Implementation:NVIDIA TransformerEngine JAX XLA Quantization
| Field | Value |
|---|---|
| Sources | TransformerEngine |
| Domains | Deep_Learning, JAX, Quantization |
| Last Updated | 2026-02-07 14:00 GMT |
Overview
Implements XLA FFI handlers for quantization operations: fused dbias+quantize, grouped quantize, and dequantize, supporting FP8 and NVFP4 output formats with multiple scaling modes.
Description
GetDBiasQuantizeWorkspaceSizes uses dummy tensor wrappers with dummy pointers to query nvte_quantize_dbias for workspace requirements, setting up rowwise/columnwise output tensors based on the quantize layout. DBiasQuantizeFFI flattens the input to 2D using flatten_axis, configures output TensorWrapper with the appropriate scaling mode (delayed tensor, current tensor, MXFP8 block, or NVFP4), handles stochastic rounding and RHT (Randomized Hadamard Transform) for NVFP4 quantization, and dispatches to nvte_quantize_dbias or nvte_quantize depending on whether bias reduction is needed. GroupedQuantizeFFI handles quantizing multiple tensors packed contiguously. DequantizeFFI handles FP8-to-higher-precision conversion. All handlers are registered with XLA_FFI_DEFINE_HANDLER_SYMBOL.

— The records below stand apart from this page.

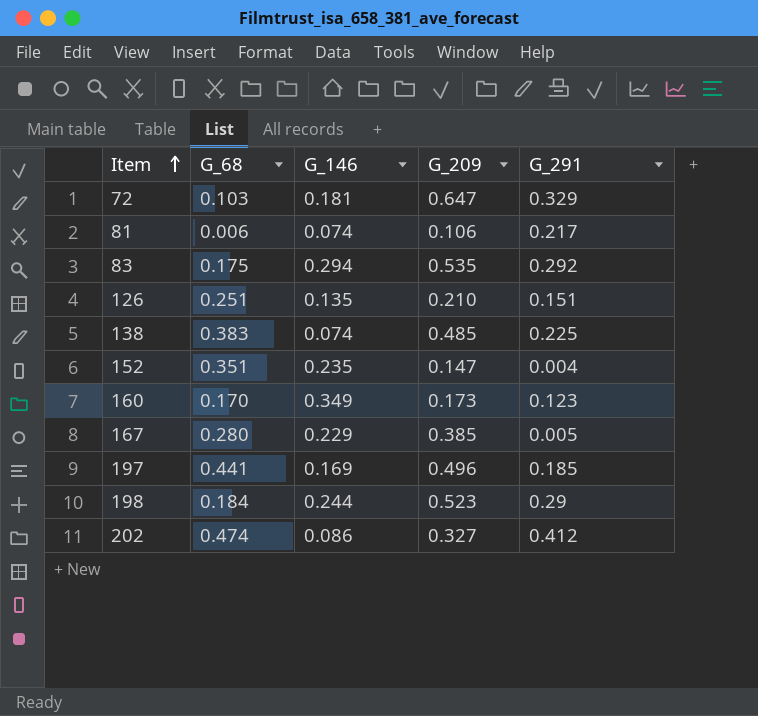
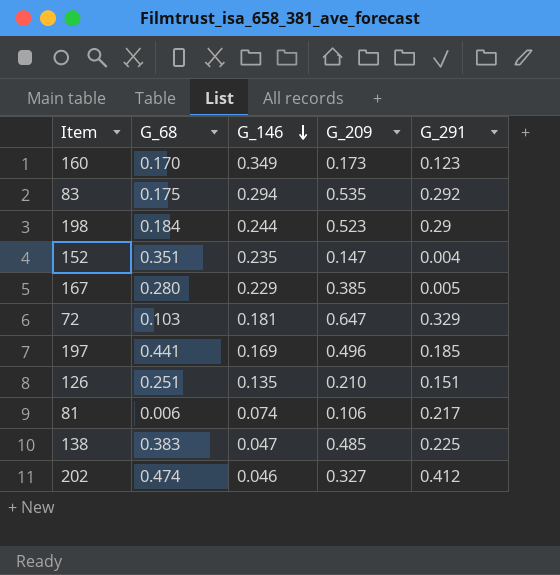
row order: Item ascending -> G_146 descending
138 | G_146: 0.074 -> 0.047
202 | G_146: 0.086 -> 0.046

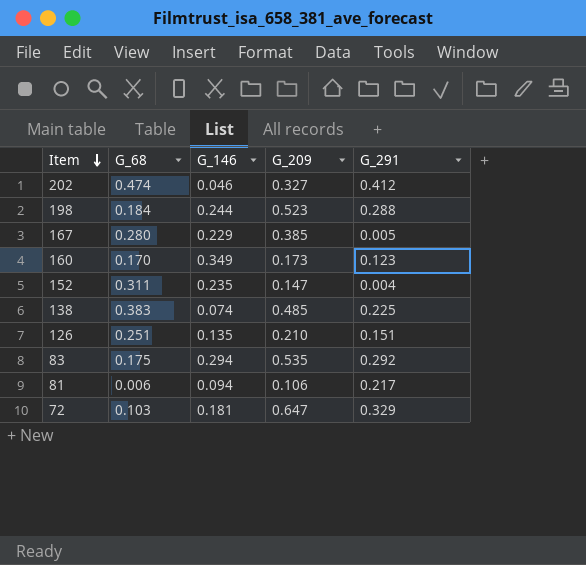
row order: G_146 descending -> Item descending
row 197: 0.441 | 0.169 | 0.496 | 0.185 -> none
198 | G_291: 0.29 -> 0.288
152 | G_68: 0.351 -> 0.311
138 | G_146: 0.047 -> 0.074
81 | G_146: 0.074 -> 0.094

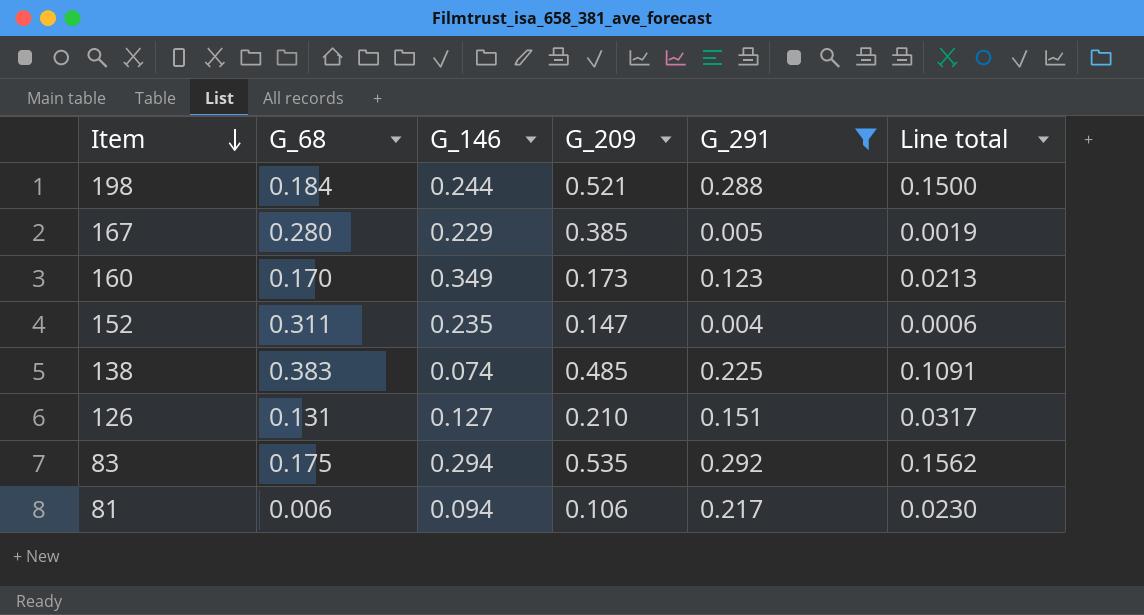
filter: none -> G_291 <= 0.292
column Line total | formula: none -> [G_209] * [G_291]
198 | G_209: 0.523 -> 0.521
126 | G_68: 0.251 -> 0.131
126 | G_146: 0.135 -> 0.127

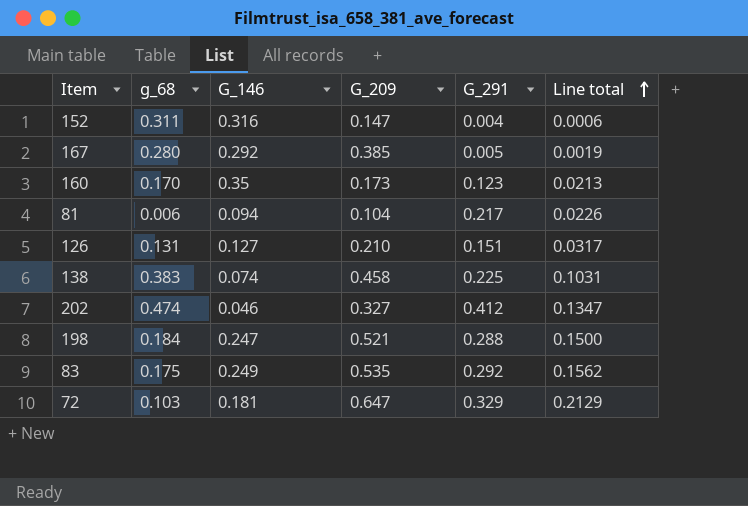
filter: G_291 <= 0.292 -> none
row order: Item descending -> Line total ascending
column name: G_68 -> g_68
152 | G_146: 0.235 -> 0.316
167 | G_146: 0.229 -> 0.292
160 | G_146: 0.349 -> 0.35
81 | G_209: 0.106 -> 0.104
81 | Line total: 0.0230 -> 0.0226
138 | G_209: 0.485 -> 0.458
138 | Line total: 0.1091 -> 0.1031
198 | G_146: 0.244 -> 0.247
83 | G_146: 0.294 -> 0.249

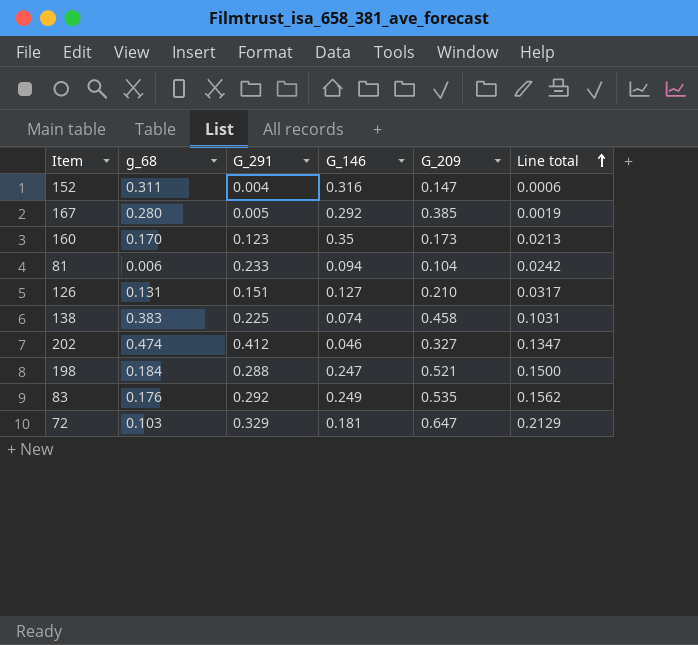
column G_291 | position: 5 -> 3
81 | G_291: 0.217 -> 0.233
81 | Line total: 0.0226 -> 0.0242
83 | g_68: 0.175 -> 0.176

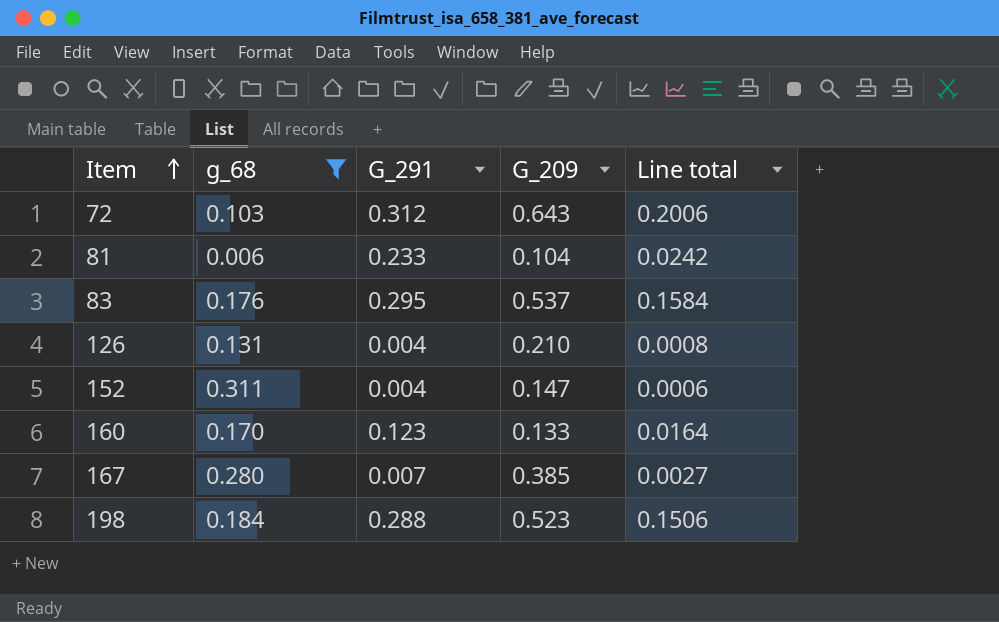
filter: none -> g_68 <= 0.311
row order: Line total ascending -> Item ascending
column G_146 | position: 4 -> none
72 | G_291: 0.329 -> 0.312
72 | G_209: 0.647 -> 0.643
72 | Line total: 0.2129 -> 0.2006
83 | G_291: 0.292 -> 0.295
83 | G_209: 0.535 -> 0.537
83 | Line total: 0.1562 -> 0.1584
126 | G_291: 0.151 -> 0.004
126 | Line total: 0.0317 -> 0.0008
160 | G_209: 0.173 -> 0.133
160 | Line total: 0.0213 -> 0.0164
167 | G_291: 0.005 -> 0.007
167 | Line total: 0.0019 -> 0.0027
198 | G_209: 0.521 -> 0.523
198 | Line total: 0.1500 -> 0.1506

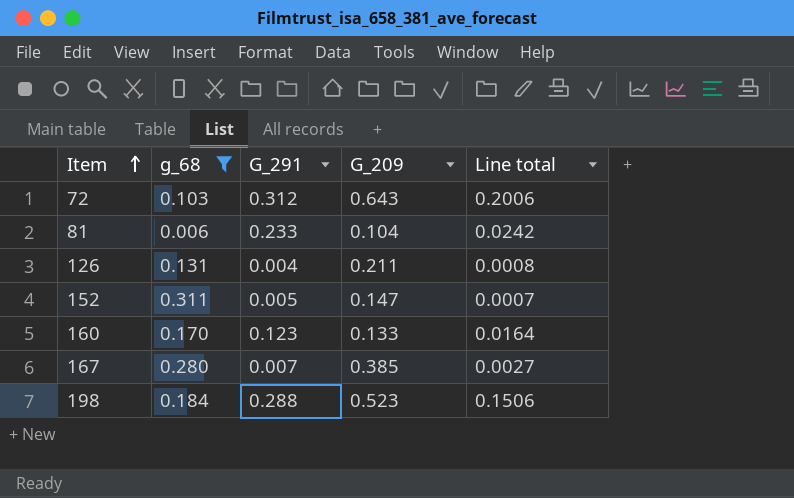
row 83: 0.176 | 0.295 | 0.537 | 0.1584 -> none
126 | G_209: 0.210 -> 0.211
152 | G_291: 0.004 -> 0.005
152 | Line total: 0.0006 -> 0.0007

This extension provides the quantization primitives that convert higher-precision tensors to FP8/FP4 formats with fused bias gradient computation, essential for FP8 training workflows in JAX.
Usage
This C++ extension is invoked internally by the Python-side QuantizePrimitive, DBiasQuantizePrimitive, and GroupedQuantizePrimitive in transformer_engine.jax.cpp_extensions.quantization. Users do not call these FFI handlers directly.
Code Reference
Source Location
- Repository
NVIDIA/TransformerEngine- File
transformer_engine/jax/csrc/extensions/quantization.cpp- Lines
- 1--498
Signature
namespace transformer_engine {
namespace jax {
pybind11::tuple GetDBiasQuantizeWorkspaceSizes(
size_t batch_size, size_t hidden_size, DType in_dtype, DType out_dtype,
DType scale_dtype, JAXX_Scaling_Mode scaling_mode,
JAXX_Quantize_Layout q_layout);
Error_Type DBiasQuantizeFFI(
cudaStream_t stream, Buffer_Type input_buf, Buffer_Type scale_buf,
Buffer_Type amax_buf, Result_Type output_buf, Result_Type colwise_output_buf,
Result_Type dbias_buf, Result_Type scale_inv_buf,
Result_Type colwise_scale_inv_buf, Result_Type updated_amax_buf,
Result_Type workspace_buf, JAXX_Scaling_Mode scaling_mode,
JAXX_Quantize_Layout quantize_layout, bool is_dbias,
bool stochastic_rounding, int rht_sign_mask);
Error_Type GroupedQuantizeFFI(...);
Error_Type DequantizeFFI(...);
} // namespace jax
} // namespace transformer_engine
Import
#include "transformer_engine/cast.h"
#include "transformer_engine/hadamard_transform.h"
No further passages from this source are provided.